This topic describes how to identify the Amazon S3 locations of Impala logs for the
different Impala components.
The Cloudera Data Warehouse service collects logs from Impala Virtual Warehouses and
uploads them to an Amazon S3 location. This S3 log location is configured under an
external warehouse directory so that the logs are preserved even if the Virtual
Warehouse they are collected from is destroyed.
To identify the location of the logs in S3, you must have the environment_ID,
database_catalog_ID, impala_ID identifiers, and S3 bucket name.

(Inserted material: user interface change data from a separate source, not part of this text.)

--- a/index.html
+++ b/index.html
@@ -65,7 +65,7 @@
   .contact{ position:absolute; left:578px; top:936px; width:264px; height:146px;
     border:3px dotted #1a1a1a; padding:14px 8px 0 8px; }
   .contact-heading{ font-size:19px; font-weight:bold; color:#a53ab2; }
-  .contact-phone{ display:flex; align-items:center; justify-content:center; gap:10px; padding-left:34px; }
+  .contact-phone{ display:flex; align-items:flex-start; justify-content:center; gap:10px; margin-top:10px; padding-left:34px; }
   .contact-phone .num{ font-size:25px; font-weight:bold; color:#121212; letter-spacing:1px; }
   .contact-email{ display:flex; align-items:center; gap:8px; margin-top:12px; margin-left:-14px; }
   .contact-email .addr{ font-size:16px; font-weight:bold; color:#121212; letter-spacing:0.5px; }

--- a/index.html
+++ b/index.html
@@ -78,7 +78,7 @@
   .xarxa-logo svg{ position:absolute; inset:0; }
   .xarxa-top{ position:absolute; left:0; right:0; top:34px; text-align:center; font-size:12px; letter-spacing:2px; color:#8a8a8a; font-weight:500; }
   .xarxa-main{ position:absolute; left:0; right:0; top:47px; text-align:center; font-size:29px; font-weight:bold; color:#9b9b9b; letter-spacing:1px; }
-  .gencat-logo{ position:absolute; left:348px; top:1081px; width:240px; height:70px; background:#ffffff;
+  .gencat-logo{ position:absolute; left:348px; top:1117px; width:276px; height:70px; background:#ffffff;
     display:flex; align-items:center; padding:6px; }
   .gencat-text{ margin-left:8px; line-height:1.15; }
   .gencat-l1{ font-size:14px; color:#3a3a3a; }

Finding the environment_ID, database_catalog_ID, and impala_ID
identifiers
-
In the Data Warehouse service, expand the Environments column by
clicking More….
-
From the Overview page, note down the environment_ID, database_catalog_ID,
and impala_ID identifiers.
Identifying the external bucket name
-
On the Overview page, locate the environment for which
you want to find the external bucket name.
-
In the Environment tile, click the Options menu and select
Edit.
-
A dialog opens that shows the general details of the environment including the
CDW External Bucket name.
This name is required to identify the S3 location of the logs.
Log locations in S3
-
Now that you have identified the S3 bucket name, environment_ID,
database_catalog_ID, and impala_ID identifiers, use the following prefix to find
the logs generated by specific components in the following directories. Use the different directories listed here to view Impala/Hue logs.
PREFIX =
s3://<s3_bucket_name>/clusters/<environment_ID>/<database_catalog_ID>/warehouse/tablespace/external/hive/sys.db/logs/dt=<date_stamp>/ns=<impala_ID>
Impala component |
S3 directory location |
impalad |
PREFIX +
“app=impala-executor-log ” |
catalogd |
PREFIX +
“app=catalogd-log ” |
coordinator |
PREFIX +
“app=coordinator-log ” |
auto-scaler |
PREFIX +
“app=impala-autoscaler-log ” |
Hue |
PREFIX +
“app=huebackend-log ”
PREFIX +
“app=hue-huedb-create-job-log ”
PREFIX +
“app=huefrontend-log ”
|
statestored |
PREFIX +
“app=statestored-log ” |
hs2 (applies only to UA) |
PREFIX +
“app=hiveserver2 ” |
The impalad logs for 8 March 2020 are located in the following S3
location:
s3://<s3_bucket_name>/clusters/<environment_ID>/<database_catalog_ID>/warehouse/tablespace/external/hive/sys.db/logs/dt=2020-03-08/ns=<impala_ID>/app=impala-executor-log/
In the above location, you can find multiple logs that were generated on the
specified day.
Impala Minidumps
-
Impala minidumps can be found under the ‘debug-artifacts/impala’ directory
/clusters/{{environment_ID}}/{{database_catalog_ID}}/warehouse/debug-artifacts/impala/{{impala_ID}}/minidump/$POD_NAME/$file
Impala Query Profiles
-
Impala query profiles are written in thrift encoded format in this location:
Impala component |
S3 directory location |
Impala query profiles |
PREFIX +
“app=impala-profiles ” |
Use the binary tool to decode thrift to text. This binary tool is provided
with the upstream runtime Impala 4.0 as a docker image. Run the following
command to use this tool.
docker run -i apache/impala:4.0.0-impala_profile_tool < name of the thrift encoded file to decode
You can use the docker image available
here to use this decoding tool.